[Revision tracking records]
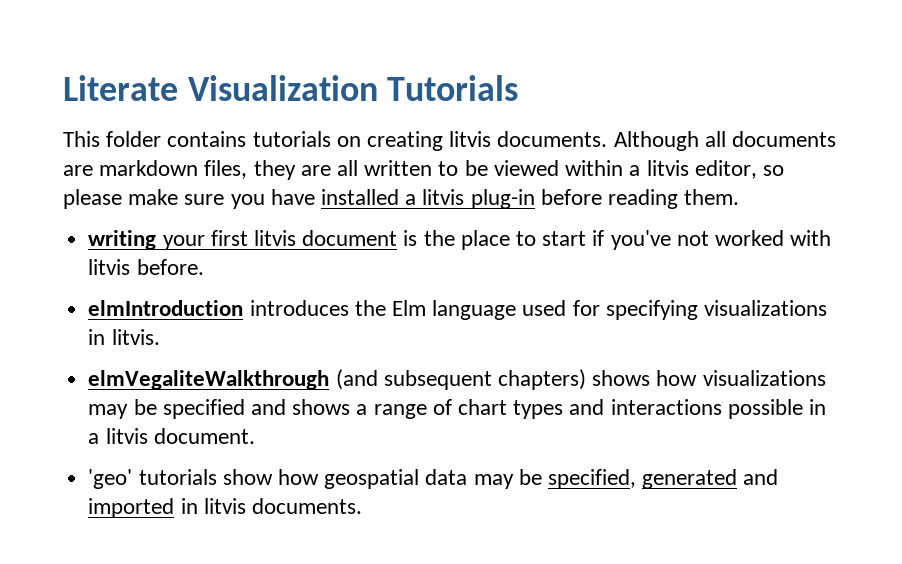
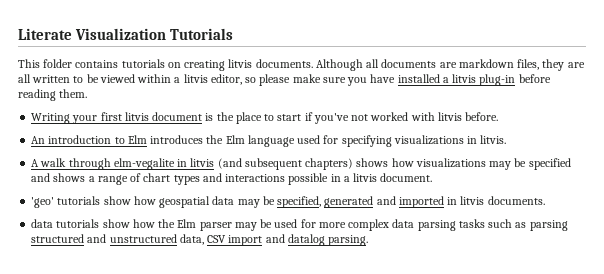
- writing your first litvis document is the place to start if you've not worked with litvis before.
+ Writing your first litvis document is the place to start if you've not worked with litvis before.
- elmIntroduction introduces the Elm language used for specifying visualizations in litvis.
+ An introduction to Elm introduces the Elm language used for specifying visualizations in litvis.
- elmVegaliteWalkthrough (and subsequent chapters) shows how visualizations may be specified and shows a range of chart types and interactions possible in a litvis document.
+ A walk through elm-vegalite in litvis (and subsequent chapters) shows how visualizations may be specified and shows a range of chart types and interactions possible in a litvis document.
+ data tutorials show how the Elm parser may be used for more complex data parsing tasks such as parsing structured and unstructured data, CSV import and datalog parsing.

*EXERCISE REQUIREMENTS*. Which lines of the records above hold the word "shows"? Copy each one out.

*RESPONSE TO THIS EXERCISE*.
- elmVegaliteWalkthrough (and subsequent chapters) shows how visualizations may be specified and shows a range of chart types and interactions possible in a litvis document.
+ A walk through elm-vegalite in litvis (and subsequent chapters) shows how visualizations may be specified and shows a range of chart types and interactions possible in a litvis document.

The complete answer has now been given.